From the data underneath, reproduce exactly the stretch that begins at the line with "secret text(s) or" and ends after the line with "build log for".

- [THE RECORDS]
○ ○ ○ ○ ○
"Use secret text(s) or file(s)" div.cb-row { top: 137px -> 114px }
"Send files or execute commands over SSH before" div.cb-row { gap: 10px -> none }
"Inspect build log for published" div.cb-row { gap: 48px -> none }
○ ○ ○ ○ ○
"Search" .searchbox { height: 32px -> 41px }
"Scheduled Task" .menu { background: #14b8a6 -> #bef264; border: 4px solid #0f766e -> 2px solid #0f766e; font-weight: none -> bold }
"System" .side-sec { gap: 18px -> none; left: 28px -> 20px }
○ ○ ○ ○ ○
- [RESULT BELOW]
"Use secret text(s) or file(s)" div.cb-row { top: 137px -> 114px }
"Send files or execute commands over SSH before" div.cb-row { gap: 10px -> none }
"Inspect build log for published" div.cb-row { gap: 48px -> none }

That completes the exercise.